Now that Once and Future is done, I think it’s been a very choppy run.
The idea of the degeneration wasn’t something I was hugely into given that it’s been a fan suggestion for anniversary specials pretty much since I can remember and I sort of want my stories to inspire fan fiction speculation, not be inspired by it.
But putting that reservation aside, I went in hoping for the best but the release schedule and primarily one Doctor per release made for a fairly thin ongoing story. Fine, ok, I try to reframe my thinking of it as a framing device rather than an ongoing plot and then was faced with episodes of Doctor Who. And we get those all the time.
So nothing really felt special about Once and Future and I was taking each episode on its own merits. And because they were a halfway house between standalone episodes and a link in a chain they never felt truly good episodes in their own right.
Past Lives was such a frustrating opening, The Artist at the End of Time was better but still aggravating at not being what I was wanting from this series, A Genius for War was the strongest so far, Two’s Company was fine but we were half way through at this point, months in, and it just didn’t hit hard enough.

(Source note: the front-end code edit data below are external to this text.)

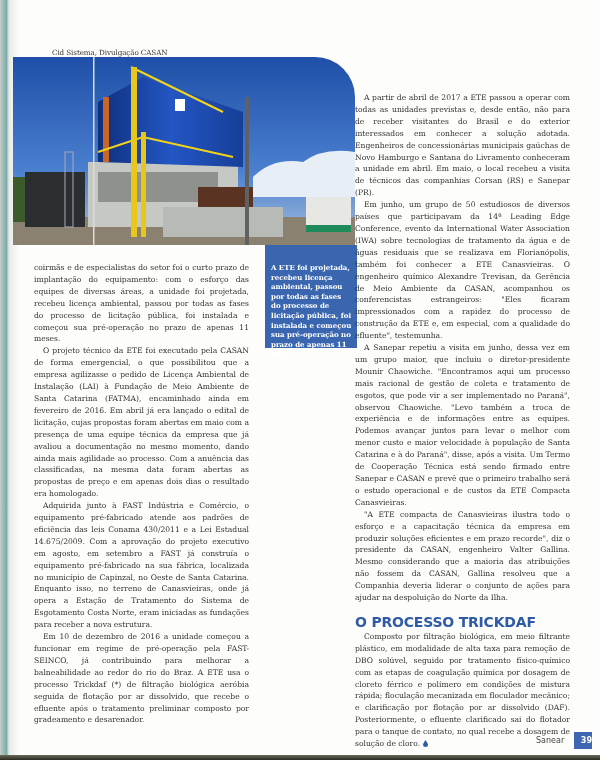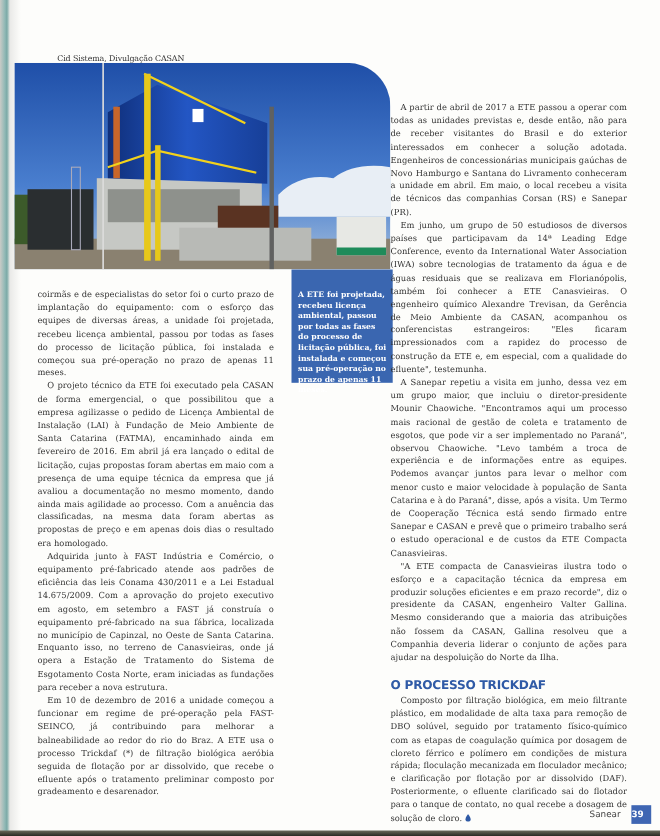--- a/index.html
+++ b/index.html
@@ -48,7 +48,7 @@
   .col-right { left: 355px; top: 68px; width: 215px; margin-top: 24px; }
   .section-heading {
     font-family: "DejaVu Sans", sans-serif; font-weight: bold;
-    color: #2f5aa6; font-size: 11px; letter-spacing: -0.2px;
+    color: #2f5aa6; font-size: 14px; letter-spacing: -0.2px;
     margin: 13px 0 2px 0; text-indent: 0;
   }
   .drop-icon {

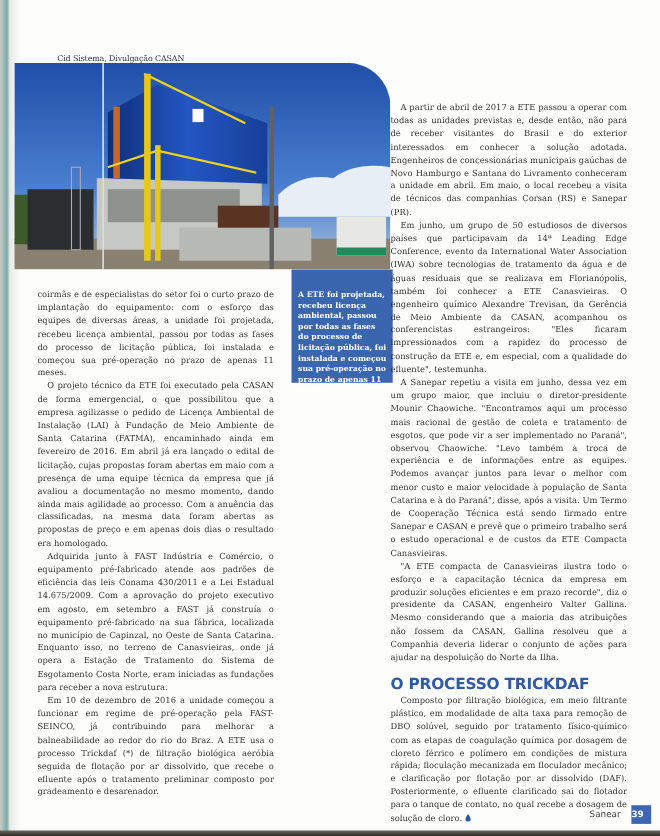--- a/index.html
+++ b/index.html
@@ -63,7 +63,7 @@
     position: absolute; left: 574px; top: 732px; width: 18px; height: 17px;
     background: #3f66b3; color: #fff;
     font-family: "DejaVu Sans", sans-serif; font-weight: bold; font-size: 8px;
-    text-align: left; line-height: 17px;
+    text-align: right; line-height: 17px;
   }
 </style>
 </head>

The Martian Invasion of Planetoid 50 is probably my favourite of the lot, which was a surprise. Not the biggest Tenth Doctor fan and I didn’t like the idea of flitting forwards through incarnations as well as back but I found it quite interesting in the Doctor not recognising the body he’s in.

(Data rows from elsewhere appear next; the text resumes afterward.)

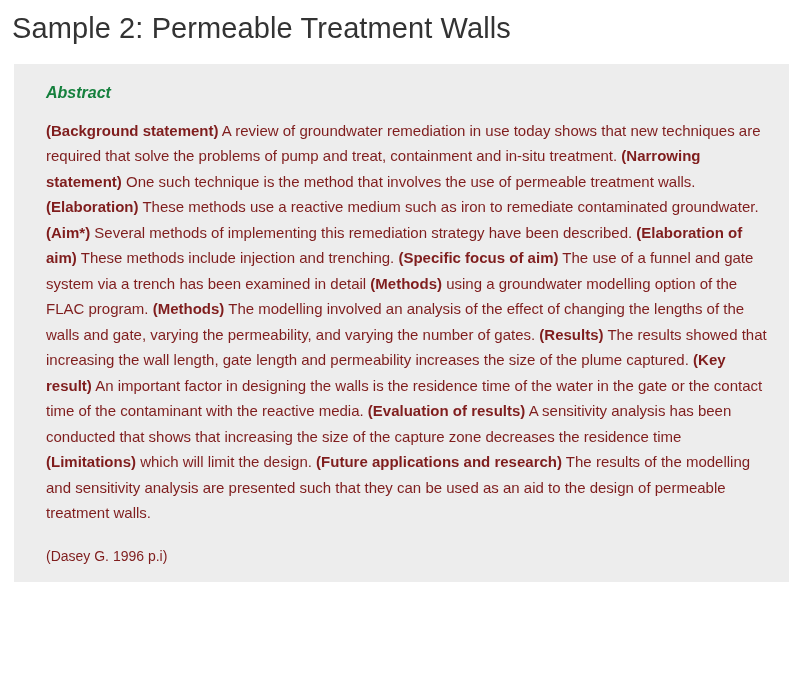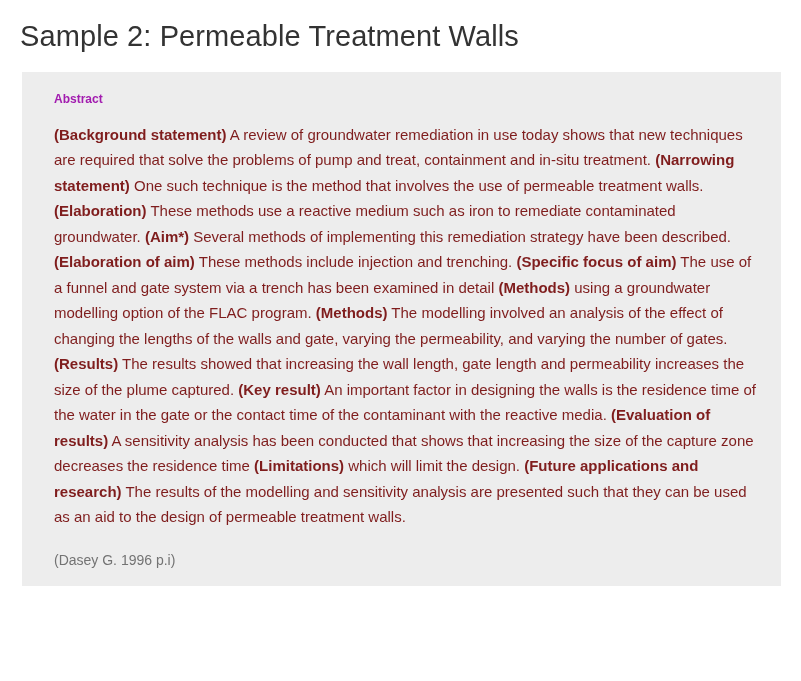--- a/index.html
+++ b/index.html
@@ -18,7 +18,7 @@
     width: 801px;
     height: 681px;
     box-sizing: border-box;
-    padding: 8px;
+    padding: 0;
   }
   .page-title {
     font-size: 29px;

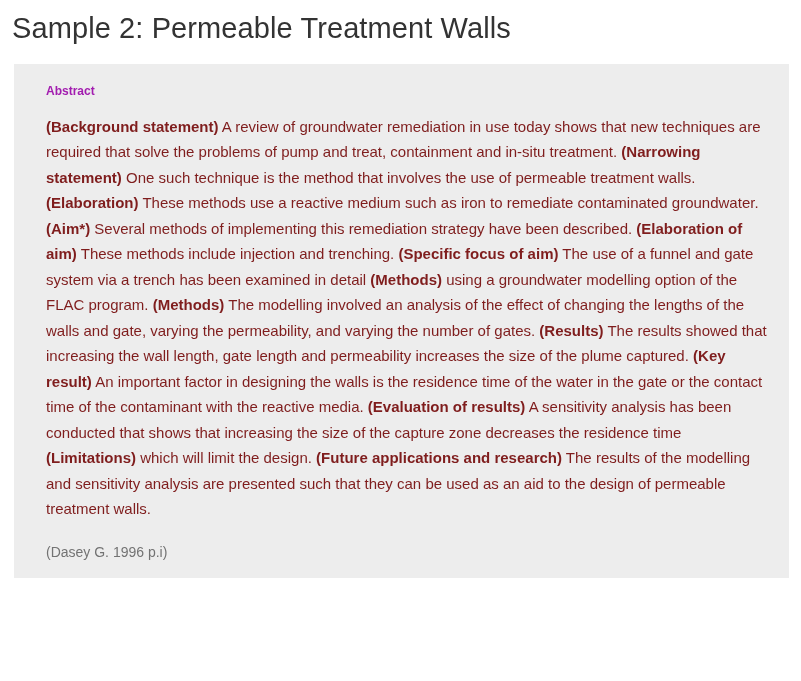--- a/index.html
+++ b/index.html
@@ -36,10 +36,11 @@
     padding: 20px 22px 18px 22px;
   }
   .abstract-heading {
-    font-size: 12px;
+    font-size: 16px;
     font-weight: bold;
-    color: #a21caf;
+    color: #15803d;
     margin: 0 0 16px 10px;
+    font-style: italic;
   }
   .abstract-body {
     font-size: 15px;

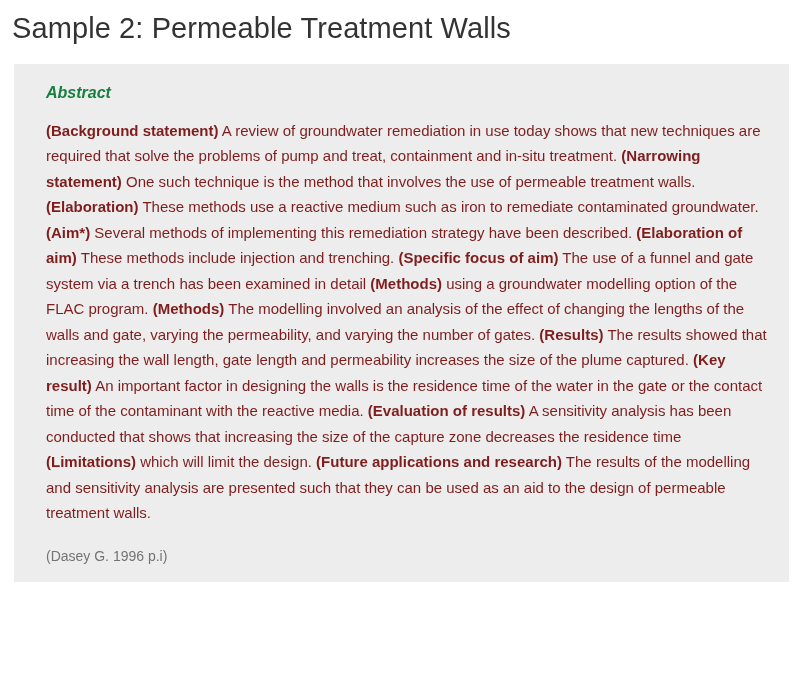--- a/index.html
+++ b/index.html
@@ -54,7 +54,7 @@
   }
   .citation {
     font-size: 14px;
-    color: #737373;
+    color: #7f1d1d;
     margin: 22px 0 0 10px;
   }
 </style>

Time Lord Immemorial was a weak one but maybe the most successful in terms of casting. Eccleston, Walker, Warner and McKee were really good together I thought and so I didn’t find it a complete write off. And by this point my expectations were well and truly managed.
The Union I thought capped it off as well as it could be capped off. Maureen O’Brien was superb and stole the episode for me, plus I’m not as tired of that villain as some and I think there’s always interesting things to explore when they show up. Plus Maureen O’Brien, I may have mentioned, was superb.
Then there’s Coda. Understandably due to including the Fugitive Doctor there may have been rights issues in when it could be released but we end up with another long gap and an entry after the story has finished. So just that, a coda. And, therefore, another standalone episode. I liked it well enough, Carley is great as the War Doctor and Jo Martin’s audio debut has me excited for more from her. They worked well together.
But it was messy plotwise and so Once and Future comes to a definitive end and I find myself wishing for a boxset released all at once with a central thrust which was original and not prevalent in fan forums in the run-ups to the 40th and 50th anniversaries.
A shame.
I will give the whole thing another go further down the line but it’ll be a while I’m sure.